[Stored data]
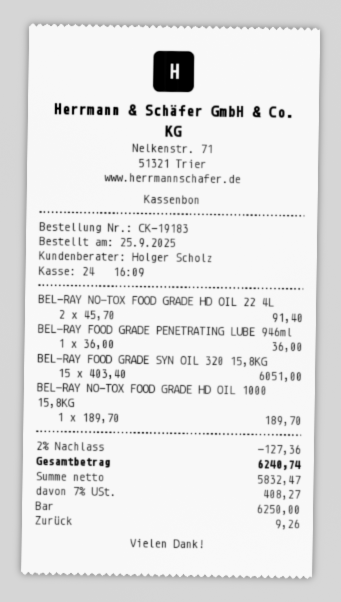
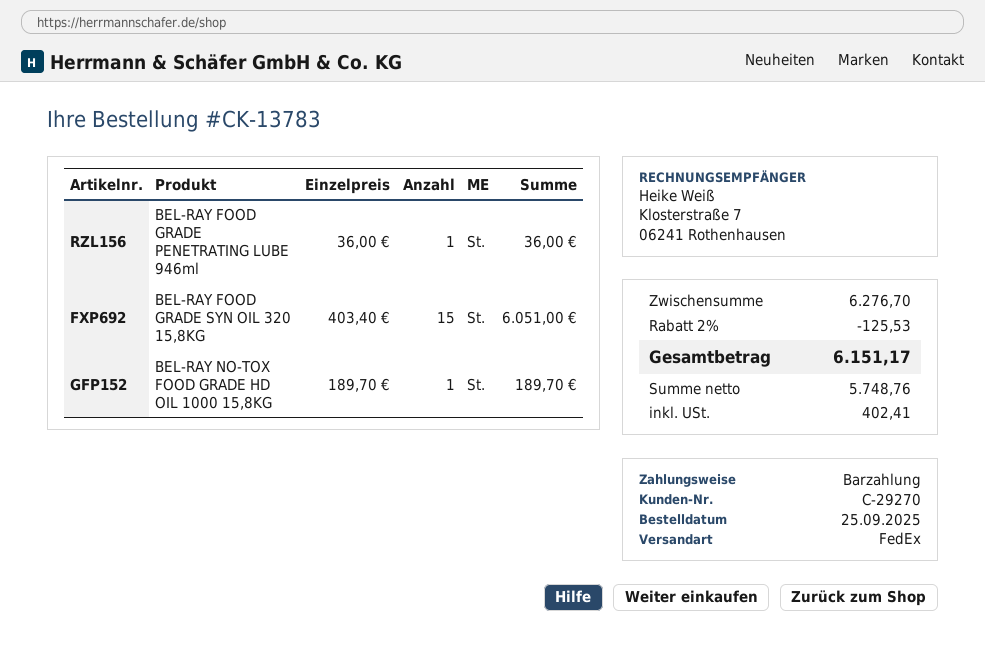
order number: CK-19183 -> CK-13783
BEL-RAY NO-TOX FOOD GRADE HD OIL 22 4L: 2 x 45.70 = 91.40 -> none
discount: 2% = 127.36 -> 2% = 125.53
net: 5832.47 -> 5748.76
tax: 408.27 -> 402.41
total: 6240.74 -> 6151.17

- **Activity**
Please return every line from the one that contains "discount: 2% = 127.36 -> 2% = 125.53" through the end of the entries, exactly, leaving out all others.

- **Written solution**
discount: 2% = 127.36 -> 2% = 125.53
net: 5832.47 -> 5748.76
tax: 408.27 -> 402.41
total: 6240.74 -> 6151.17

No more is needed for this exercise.